The question’s if these, their forms, have been, will be benign.
From the writer
:: Account ::
Compress Pastoral
The relationship between the writer and the archive is, in a sense, a constant, as is the idea of having interacted with that archival material that changes both the writer and the extant information reshaped into the poem’s present. Or, I saw a picture, which exists within my family’s archive, of a man identified as Jude, standing before this massive, monstrous machine called a cotton compress, which compacted bales of cotton into incredibly dense segments of material. I want to memorialize Jude’s skill and labor, and think about the meaning of his skill in relation to poetic form, while also considering the impact that industrial farm equipment—strange, now esoteric, then-new, cutting-edge technology—was beginning to have on labor, skill, and whether and how this reoriented or attenuated our relationship both to landscape and to action itself. Rather than sentimentalize the past and those who lived in it, I try to think about conditions, distributions, autonomy, refusals, and enactments through both form and content.
Buckshot
So often when I’m working with historical material from my hometown, a small town in the U.S. South, it’s as though I’m working through the past’s dirt and detritus, trying to get my hands into the root systems of thinking, trying to find the rhizomes of violence and violent thinking, to uproot them, pull them apart. One text cluster at a time. As a poet I’m not beyond satire, nor humor, and the attendant fears that undergird them. Form, here, always, being taken deadly seriously.
Irradiation
What would it mean for a narrative poem to consider that very perspective it occupies? What does it mean to [be honest] look, continually, at history, with the double vision of objectivity and hermeneutic instinct, working through accounts and information, inevitably, as a poet? Can one have X ray vision, really, the fantasy of true objectivity, and from which temporal position would this be the most accurate method of seeing—and, what happens, really, to local thinking, local stories, once they’re situated in narrative? Can topographical poetry—lyric, in a sense—and topological poetry—narrative, by contrast—work in tandem, and would that very practice itself pose risk? In a way, this is my foray into writing into questions that a poet I learn from and admire, Robyn Schiff, poses in her work and teaching.

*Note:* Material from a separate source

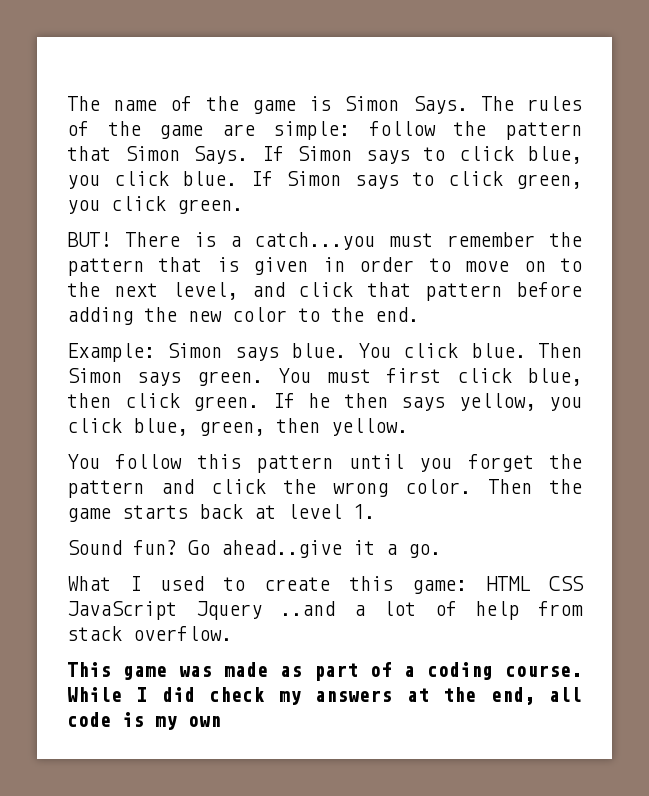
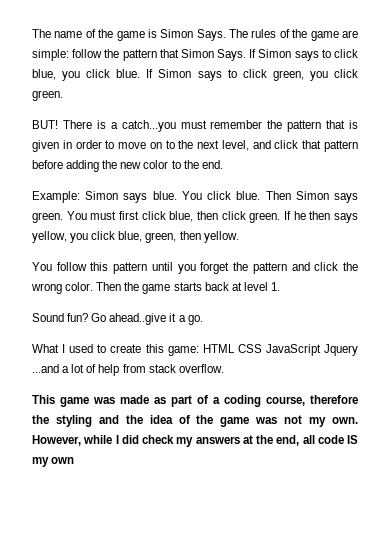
- What I used to create this game: HTML CSS JavaScript Jquery ..and a lot of help from stack overflow.
+ What I used to create this game: HTML CSS JavaScript Jquery ...and a lot of help from stack overflow.
- This game was made as part of a coding course. While I did check my answers at the end, all code is my own
+ This game was made as part of a coding course, therefore the styling and the idea of the game was not my own. However, while I did check my answers at the end, all code IS my own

Alicia Wright is originally from Rome, Georgia, and she has received fellowships from the Iowa Writers’ Workshop. Poems appear or are forthcoming in Ecotone, West Branch, The Literary Review, Poetry Northwest, Flag + Void, and The Southeast Review, among others. The winner of the 2017 Wabash Prize from Sycamore Review, Indiana Review’s 2016 Poetry Prize, and of New South’s 2015 New Writing Contest, she is at present working toward a PhD in Literary Arts at the University of Denver, where she serves as conversations editor for Denver Quarterly.